= Task instructions =
For each record that follows, restate the text exactly and drop the pictures.
----
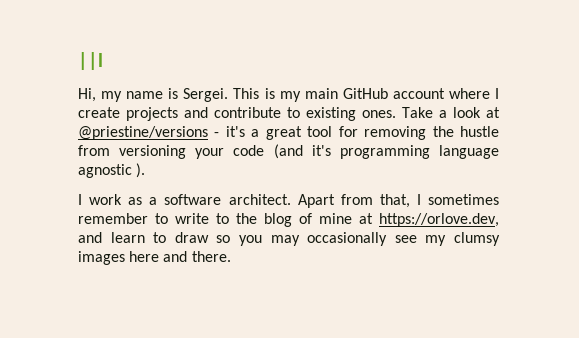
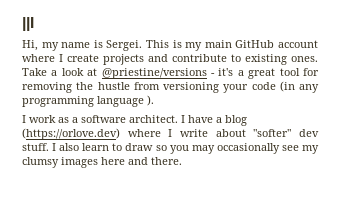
[273,144,331,159] (and it's -> [279,81,319,93] (in any
[78,164,132,178] agnostic -> (144, 101) none
[297,194,500,208] [78,213,499,227] [78,232,102,243] Apart from that, I sometimes remember to write to the blog of mine at https://orlove.dev, and -> [181,115,247,126] [22,128,319,140] [22,143,80,151] I have a blog (https://orlove.dev) where I write about "softer" dev stuff. I also

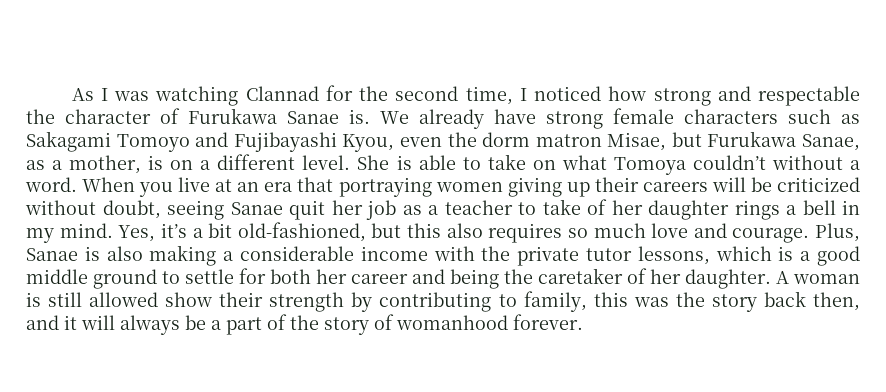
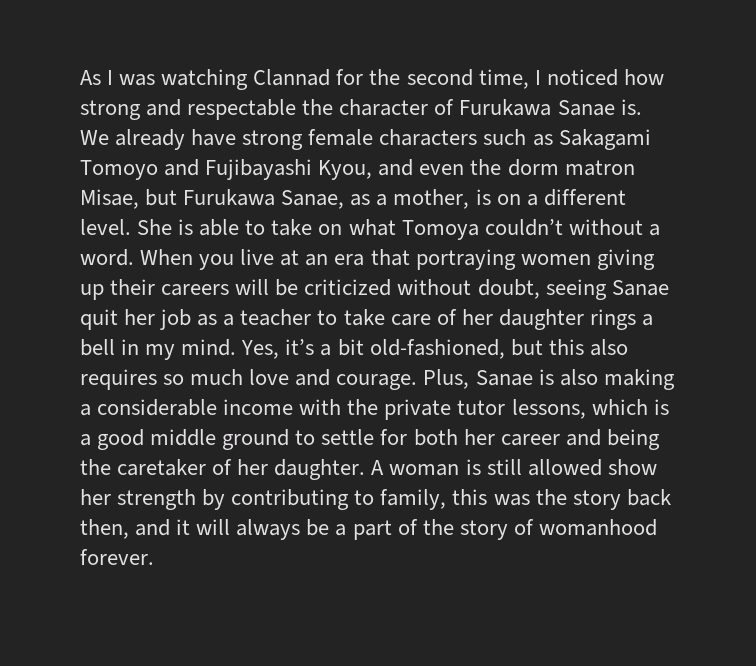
(395, 143) none -> [378,159,414,176] and
(581, 207) none -> [390,314,431,326] care
[219,292,264,307] their -> [80,489,111,505] her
----
= Task output =
[273,144,331,159] (and it's -> [279,81,319,93] (in any
[78,164,132,178] agnostic -> (144, 101) none
[297,194,500,208] [78,213,499,227] [78,232,102,243] Apart from that, I sometimes remember to write to the blog of mine at https://orlove.dev, and -> [181,115,247,126] [22,128,319,140] [22,143,80,151] I have a blog (https://orlove.dev) where I write about "softer" dev stuff. I also

(395, 143) none -> [378,159,414,176] and
(581, 207) none -> [390,314,431,326] care
[219,292,264,307] their -> [80,489,111,505] her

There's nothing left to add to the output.